In einem offenen Brief der Mitarbeiter des Institutes in der sibirischen Abteilung der Russischen Akademie der Wissenschaften wurden die drei Raketenwissenschaftler nun von ihren Kollegen verteidigt. „Wir kennen jeden von ihnen als Patrioten und als anständigen Menschen, der nicht zu solchen Taten fähig ist, derer sie die Behörden verdächtigen“, heißt es im Schreiben, welches am Montag (15. Mai) veröffentlicht worden war.
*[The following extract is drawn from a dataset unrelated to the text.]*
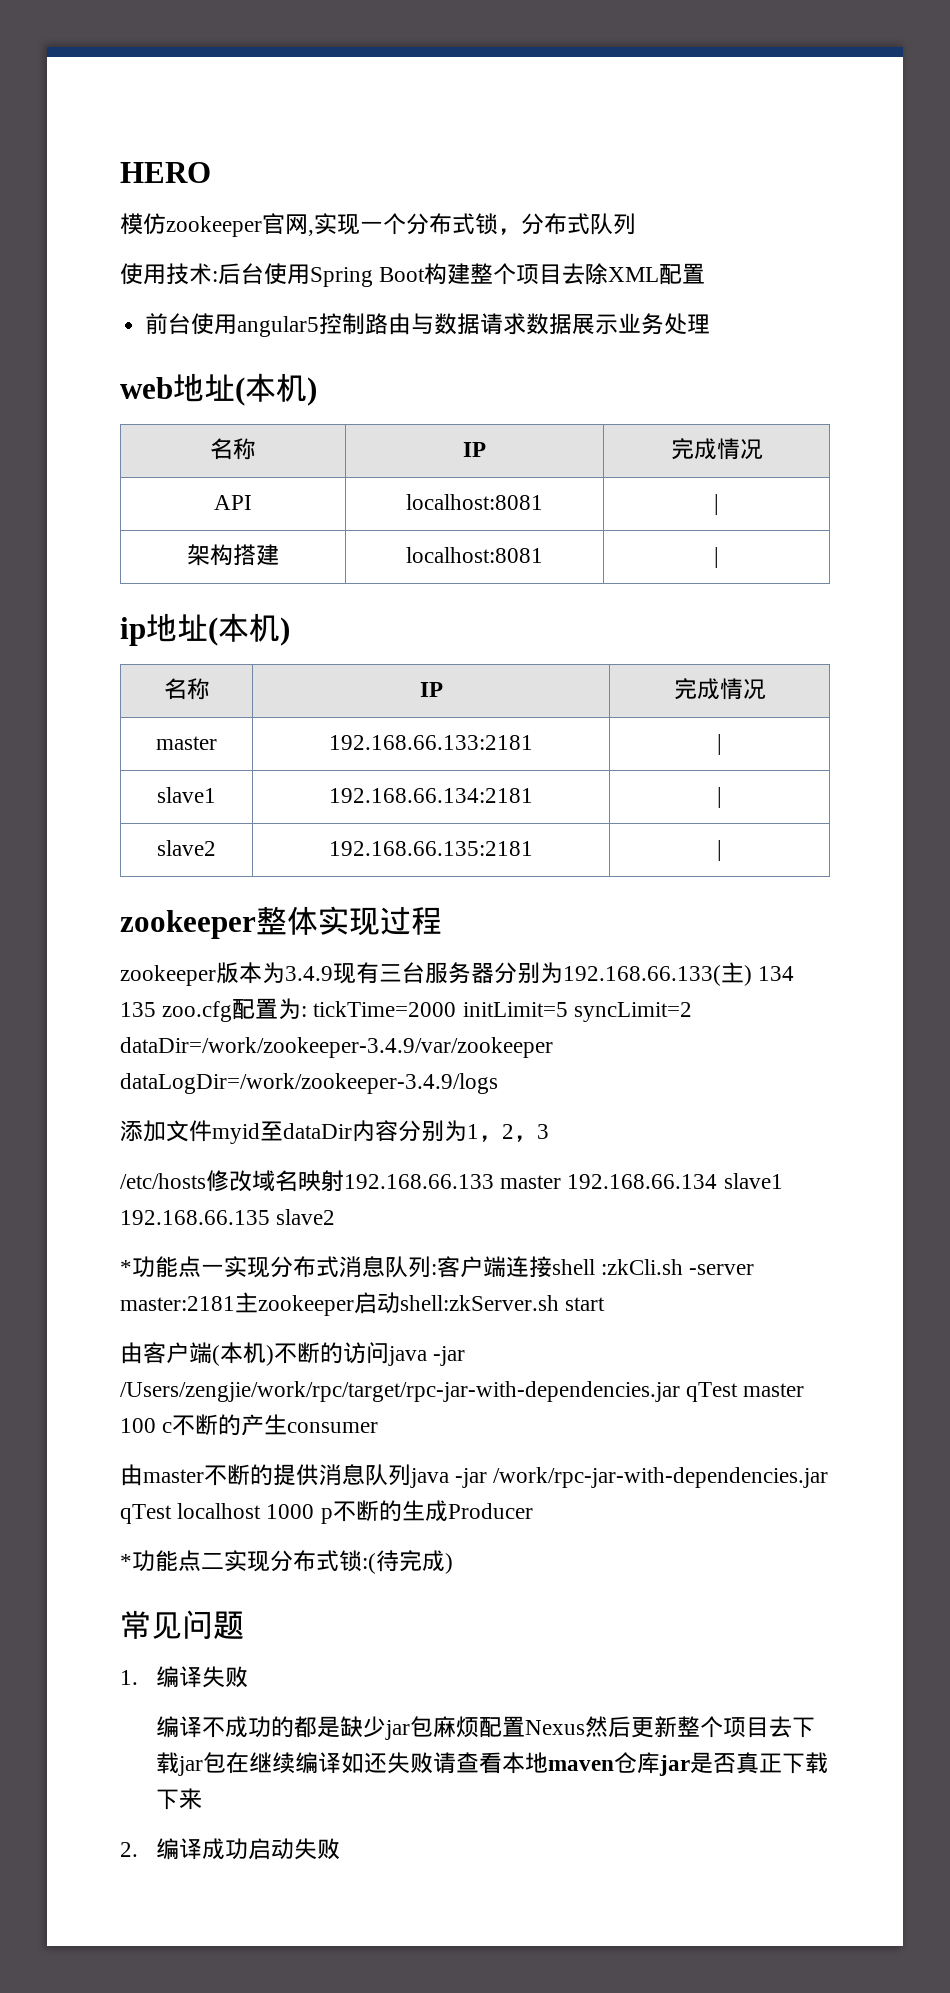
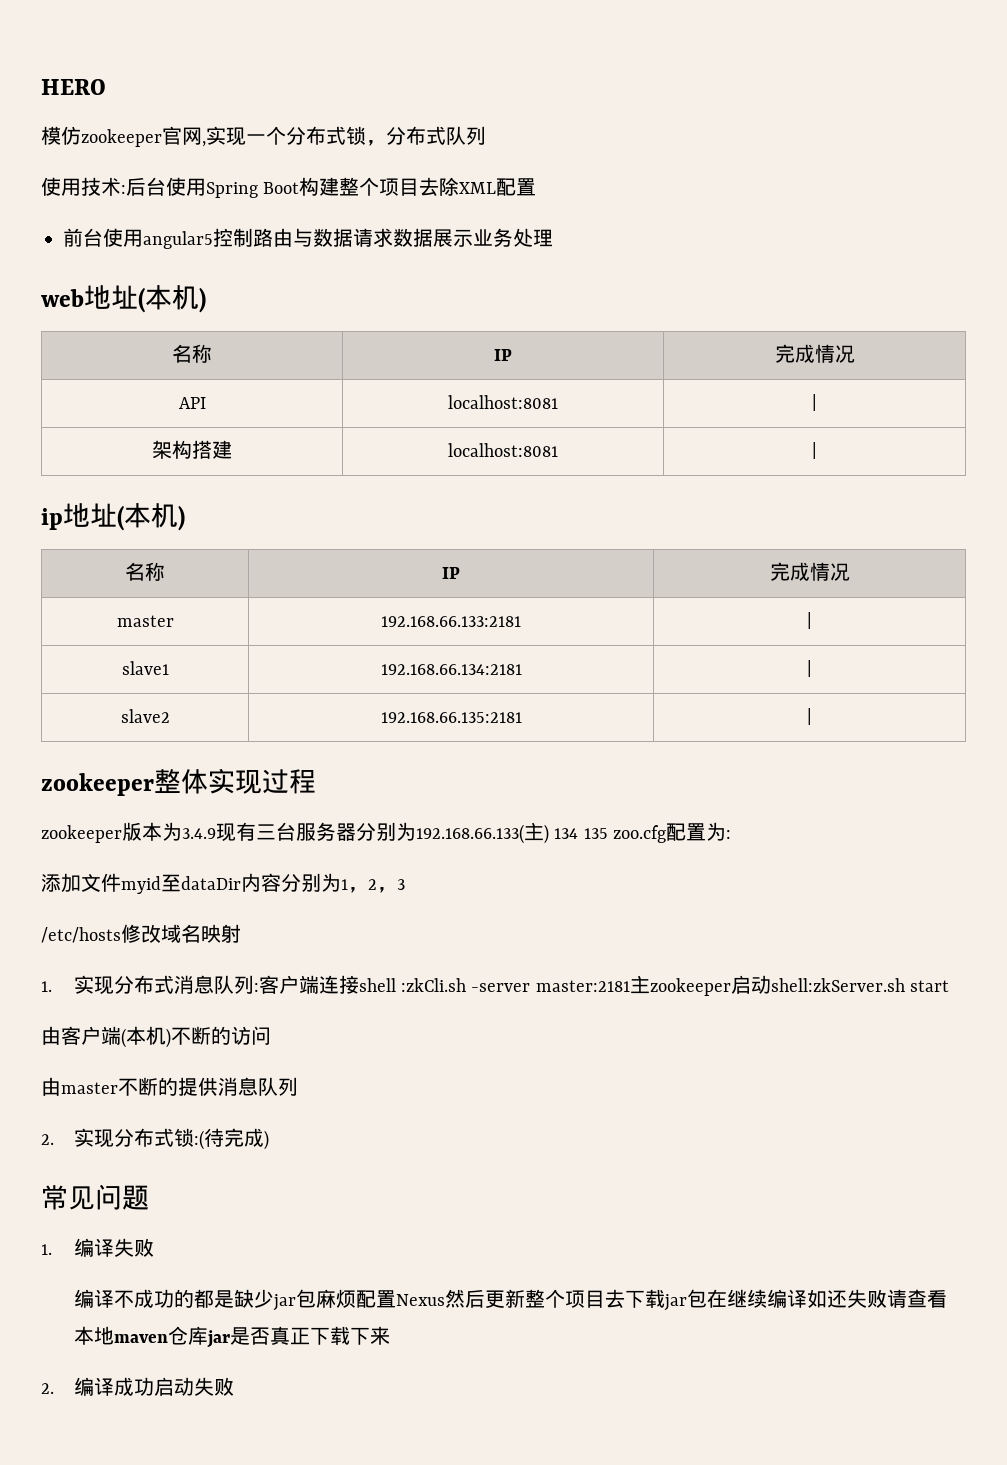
[313,1001,692,1022] [120,1037,553,1058] [120,1073,498,1094] tickTime=2000 initLimit=5 syncLimit=2 dataDir=/work/zookeeper-3.4.9/var/zookeeper dataLogDir=/work/zookeeper-3.4.9/logs -> (732, 834) none
[344,1173,783,1189] [120,1209,336,1225] [120,1256,224,1278] 192.168.66.133 master 192.168.66.134 slave1 192.168.66.135 slave2 // *功能点一 -> [41,981,52,992] // 1.
[388,1346,466,1366] [120,1381,805,1402] [120,1414,379,1436] java -jar /Users/zengjie/work/rpc/target/rpc-jar-with-dependencies.jar qTest master 100 c不断的产生consumer -> (271, 1035) none
[410,1467,829,1488] [120,1500,533,1524] [120,1550,224,1572] java -jar /work/rpc-jar-with-dependencies.jar qTest localhost 1000 p不断的生成Producer // *功能点二 -> [41,1134,54,1145] // 2.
„Schwerwiegende Vorwürfe“: Russische Raketenforscher bleiben weiterhin in Haft

In dem Schreiben heißt es weiter, Schipljuk, Maslow und Sweginzew hätten beim wissenschaftlichen Austausch in Publikationen und auf Konferenzen keine Geheimnisse preisgegeben. Sollte ein solcher Austausch bereits als Hochverrat eingestuft werden, sei die Luftfahrt-Forschung gefährdet. „In dieser Situation sorgen wir uns nicht nur um das Schicksal unserer Kollegen. Wir wissen schlichtweg nicht, wie wir unsere Arbeit fortsetzen sollen.“ Zudem würden talentierte Nachwuchswissenschaftler durch die Anschuldigungen des Kremls abgeschreckt.

Kinschal-Rakete

Die Kinschal-Raketen Kh-47M2 gehört zum hypersonischen Waffenarsenal der russischen Föderation. Mit einer Länge von etwa sieben Metern und einem Gewicht von mehr als einer Tonne ist die Rakete vergleichsweise kompakt. Aufgrund ihrer großen Flughöhe, der hohen Geschwindigkeit und ihrer flexiblen Manövrierfähigkeit können Kinschal-Raketen nur schwer von Flugabwehrsystemen erkannt und abgefangen werden.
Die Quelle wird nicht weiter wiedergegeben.